BIJSLUITER: INFORMATIE VOOR GEBRUIKERS

Plenaxis 100 mg poeder en oplosmiddel voor suspensie voor injectie
abarelix

Lees goed de hele bijsluiter voordat u dit geneesmiddel gaat gebruiken.
- Bewaar deze bijsluiter. Misschien heeft u hem later weer nodig.
- Heeft u nog vragen? Neem dan contact op met uw arts of apotheker.
- Geef dit geneesmiddel niet door aan anderen, want het is alleen aan u voorgeschreven. Het kan schadelijk zijn voor anderen, ook al hebben zij dezelfde klachten als u.
- Krijgt u veel last van een van de bijwerkingen die in rubriek 4 staan? Of krijgt u een bijwerking die niet in deze bijsluiter staat? Neem dan contact op met uw arts of apotheker.

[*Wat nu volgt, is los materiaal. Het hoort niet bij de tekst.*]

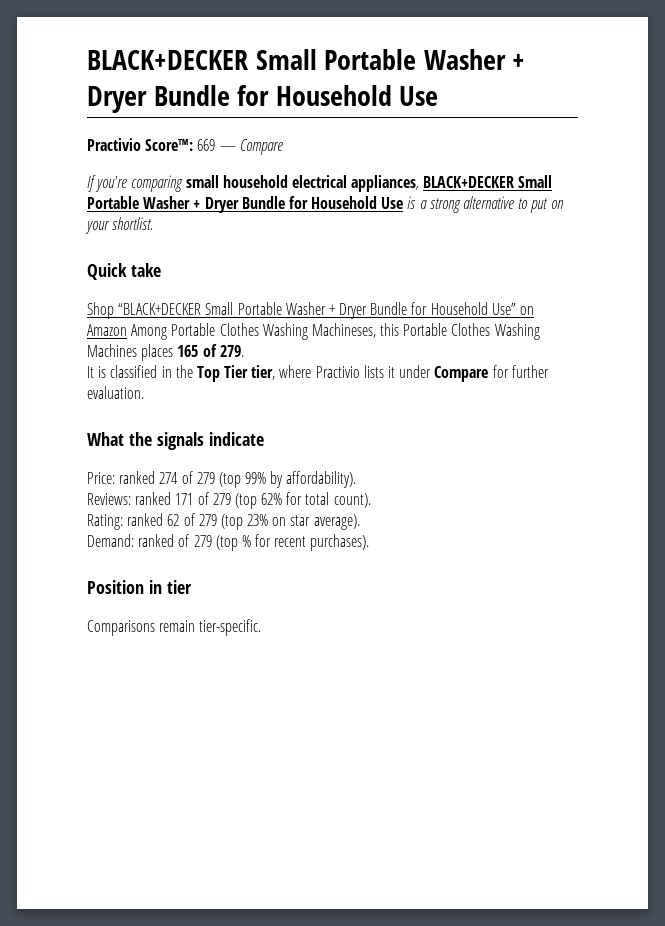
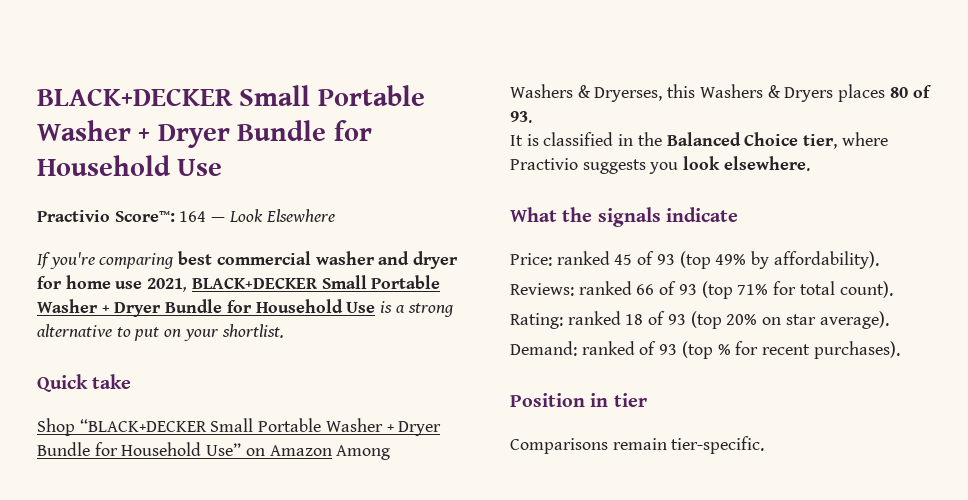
- Practivio Score™: 669 — Compare
+ Practivio Score™: 164 — Look Elsewhere
- If you're comparing small household electrical appliances, BLACK+DECKER Small Portable Washer + Dryer Bundle for Household Use is a strong alternative to put on your shortlist.
+ If you're comparing best commercial washer and dryer for home use 2021, BLACK+DECKER Small Portable Washer + Dryer Bundle for Household Use is a strong alternative to put on your shortlist.
- Shop “BLACK+DECKER Small Portable Washer + Dryer Bundle for Household Use” on Amazon Among Portable Clothes Washing Machineses, this Portable Clothes Washing Machines places 165 of 279.
+ Shop “BLACK+DECKER Small Portable Washer + Dryer Bundle for Household Use” on Amazon Among Washers & Dryerses, this Washers & Dryers places 80 of 93.
- It is classified in the Top Tier tier, where Practivio lists it under Compare for further evaluation.
+ It is classified in the Balanced Choice tier, where Practivio suggests you look elsewhere.
- Price: ranked 274 of 279 (top 99% by affordability).
+ Price: ranked 45 of 93 (top 49% by affordability).
- Reviews: ranked 171 of 279 (top 62% for total count).
+ Reviews: ranked 66 of 93 (top 71% for total count).
- Rating: ranked 62 of 279 (top 23% on star average).
+ Rating: ranked 18 of 93 (top 20% on star average).
- Demand: ranked of 279 (top % for recent purchases).
+ Demand: ranked of 93 (top % for recent purchases).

Inhoud van deze bijsluiter
1. Waarvoor wordt PLENAXIS gebruikt?
2. Wanneer mag u PLENAXIS niet gebruiken of moet u er extra voorzichtig mee zijn?
3. Hoe gebruikt u PLENAXIS?
4. Mogelijke bijwerkingen
5. Hoe bewaart u PLENAXIS?
6. Aanvullende informatie

1. WAARVOOR WORDT PLENAXIS GEBRUIKT?

PLENAXIS is een injecteerbaar geneesmiddel dat behoort tot de groep geneesmiddelen die gonadotropinereleasing hormoonantagonisten wordt genoemd (GnRH-antagonisten). Bij mannen leiden deze geneesmiddelen tot een verlaging van de spiegels van de mannelijke hormonen, waaronder testosteron. Prostaatkanker wordt behandeld door de testosteronspiegel te verlagen.

PLENAXIS wordt gebruikt om een behandeling te starten (maximaal 85 dagen behandeling) waarbij de testosteronspiegel medisch wordt verlaagd bij patiënten met gevorderde of uitgezaaide, hormoonafhankelijke prostaatkanker, in gevallen waarin androgene suppressie (onderdrukking van het mannelijk geslachtshormoon) noodzakelijk is.

2. WANNEER MAG U PLENAXIS NIET GEBRUIKEN OF MOET U ER EXTRA VOORZICHTIG MEE ZIJN?
Wanneer mag u PLENAXIS niet gebruiken?

- als u allergisch bent voor een van de stoffen die in PLENAXIS zitten. Deze stoffen kunt u vinden onder punt 6.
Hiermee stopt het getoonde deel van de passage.